The Help center search crawler lets you easily surface great self service content that is not hosted in Help center when your end users and agents search for answers to their issues.
Important: You are responsible for using the Help Center search crawler in compliance with all applicable laws and the terms and conditions of the relevant websites. You should only add Sitemaps where you own the domain associated with such Sitemaps. By using the Help Center search crawler, you confirm that you own the domains for all Sitemaps added to the crawler and that you have the right to crawl such websites.
When we first launched Federated search we made it possible to take all that great content that can be helpful to your customers, but is not native help center content (articles, posts and comments) and weave it into help center search results when it is relevant to the users query.
This has until now only been possible by ingesting records of that content via the External content API and have thus required you to build and maintain a middleware to integrate the service, website, LMS, blog, etc. that host the external content and Help Center.
Now you can just setup a crawler in a few clicks, with no coding necessary.
How does it work?
To use the crawler to get federated search results to show up on the SERP on your help center you will need to do the following 3 things:
- Setup your theme for federated search
- Setup your crawlers. See below.
- Configure federated search in your help centers
You can set up multiple crawlers to crawl and index different content in the same or different web properties.
When created, the crawlers will run once every 24 hours, where they will visit the pages in the sitemap you have specified for the crawler ((See Configuring your sitemap below) then scrape the content and metadata and ingest it into your Help Center’s search index.
Note that this means that the crawler, despite its name, does not crawl links on the pages it visits, follow them and scrape and index the linked pages, but only visits the pages in the sitemap it is configured to use (See Configuring your sitemap).
What does it index?
The crawler indexes content that is in the page source on the initial page load, even if it's hidden by something like an accordion. The crawler does not crawl content that is dynamically rendered after the initial page load or rendered by JavaScript since the crawler does not execute JavaScript.
Setting up your crawlers
To add a crawler go to Guide > Settings > Search Settings > Federated search > Crawler and click “add crawler.
Here you will be be guided through 4 steps to setting up your crawler:
1) Add sitemap
In the Sitemap URL field you can input either a domain address or a specific URL path to your desired sitemap XML file.
If you enter a domain address the crawler will try to identify the sitemap location by trying common sitemap paths.
If you enter a specific url for your sitemap file the crawler will try to fetch the sitemap from that location. This means that if you do not want the crawler to crawl all pages on your site you can create a dedicated sitemap that you point the crawler to.
If you set up multiple crawlers on the same site, they can each use different sitemaps to scope what they index.

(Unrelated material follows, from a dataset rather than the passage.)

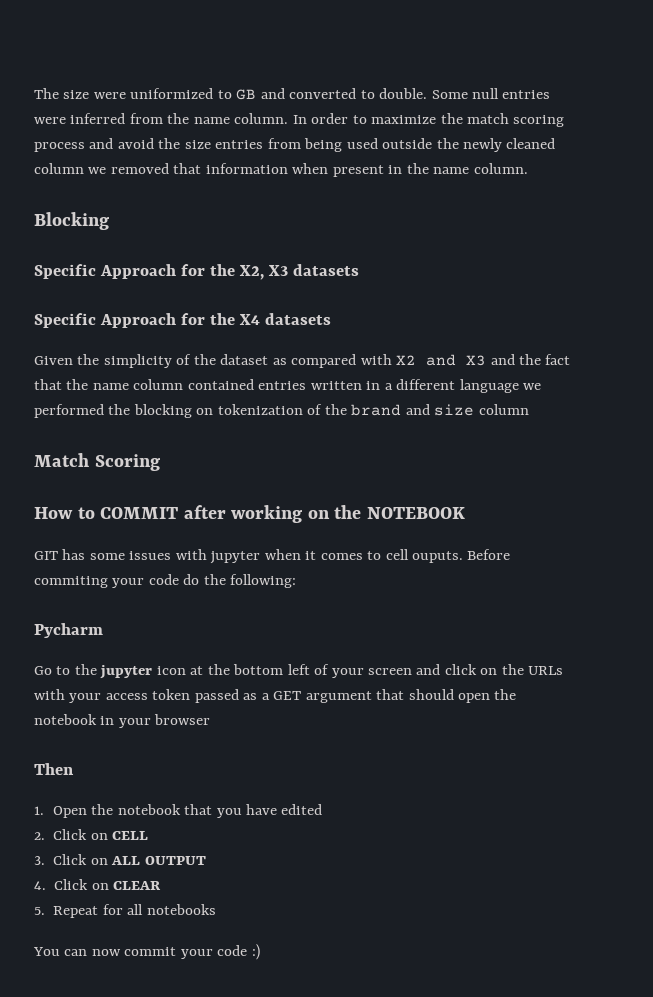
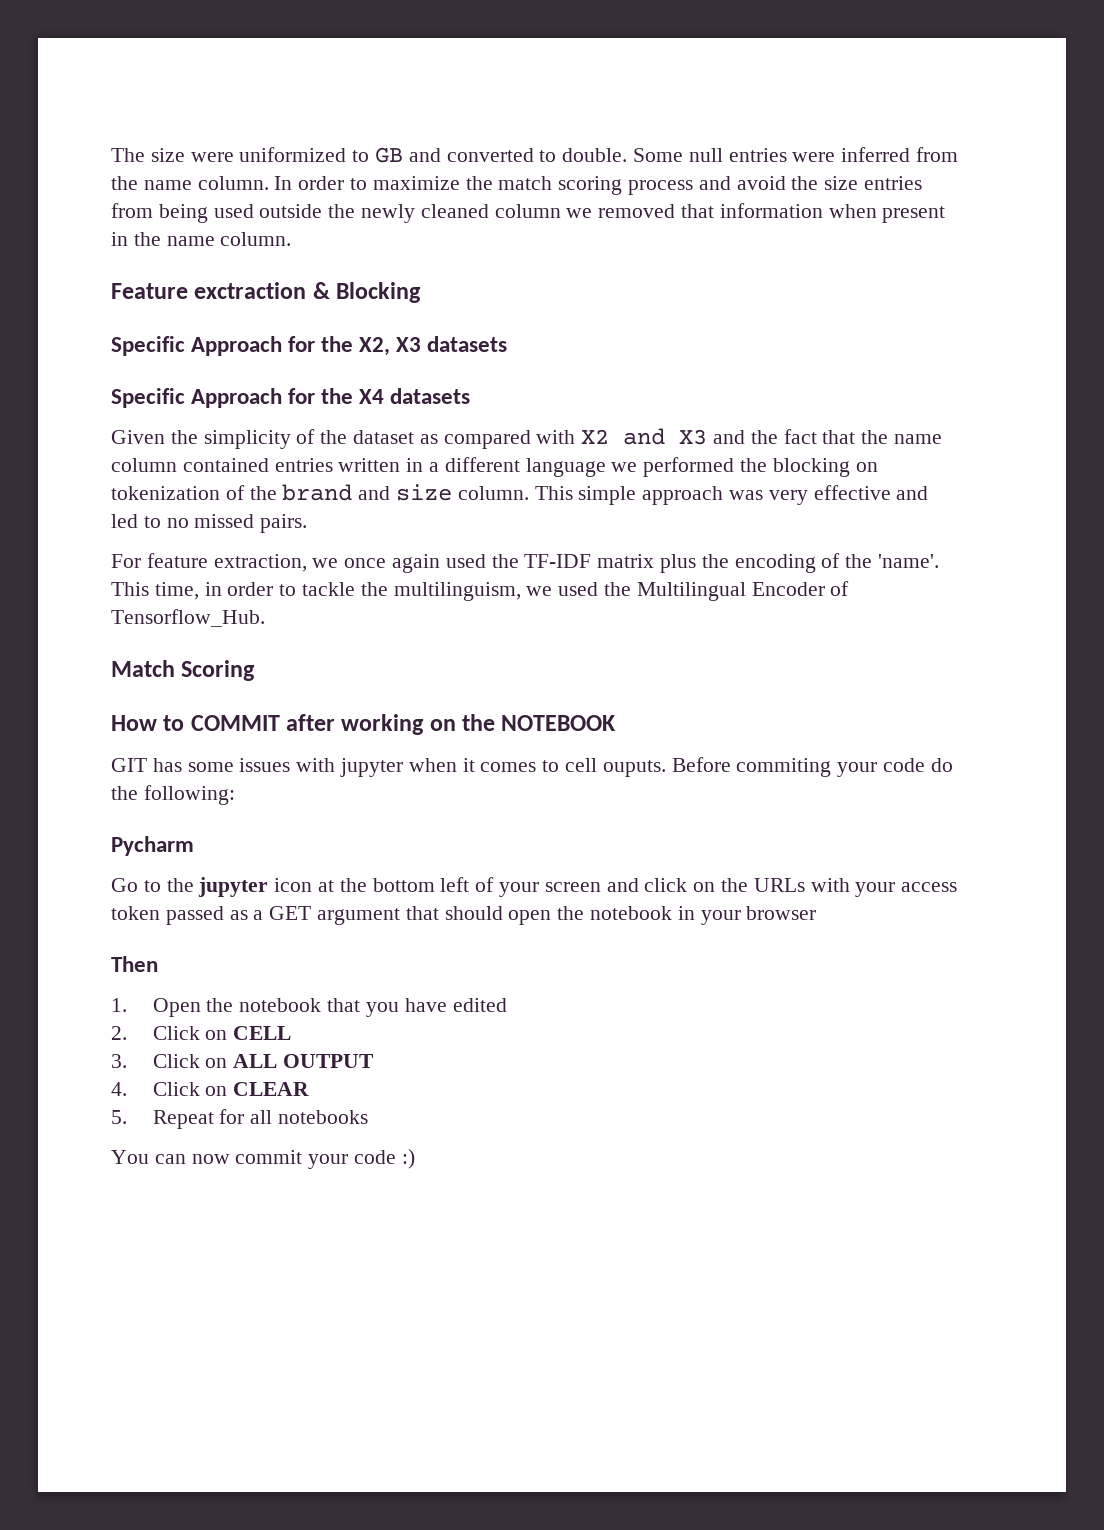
(528, 168) none -> [111,282,330,299] Feature exctraction &
[478,404,529,415] column -> [457,485,929,505] [111,514,308,533] [111,553,940,573] [111,581,850,601] [111,609,265,627] column. This simple approach was very effective and led to no missed pairs. // For feature extraction, we once again used the TF-IDF matrix plus the encoding of the 'name'. This time, in order to tackle the multilinguism, we used the Multilingual Encoder of Tensorflow_Hub.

The sitemap has to follow the Sitemaps XML protocol and it only visits the pages in the sitemap that it is configured to use.

2) Verifying your domain ownership
For security and abuse reasons the crawler has to be able to verify ownership of your domain. To enable that you need to copy and paste the HTML tag into the <head> section in the HTML of your site's non-logged-in home page.
The crawler will try to verify the domain ownership everytime it tries to crawl, by looking for the HTML tag, so to stay verified don't remove it.

3) Add search properties
The content crawled by each crawler needs to have an associated Source and Type. These are used for users to filter search results.
Sources will appear as values in the Source filter, alongside other external sources and if you use multi-help center search other Help Centers in your instance.
Types will appear as values in the Types filter together with the native types “Articles” and “Community”.
You can either choose a source or type you have created previously or you can create a new one by typing the source or type name and clicking “Add as new source/type”, as long as you haven’t hit the sources and types product limit.
When you click a source or a type the search results list will only include results of that source or type. Source and type filtering can be combined.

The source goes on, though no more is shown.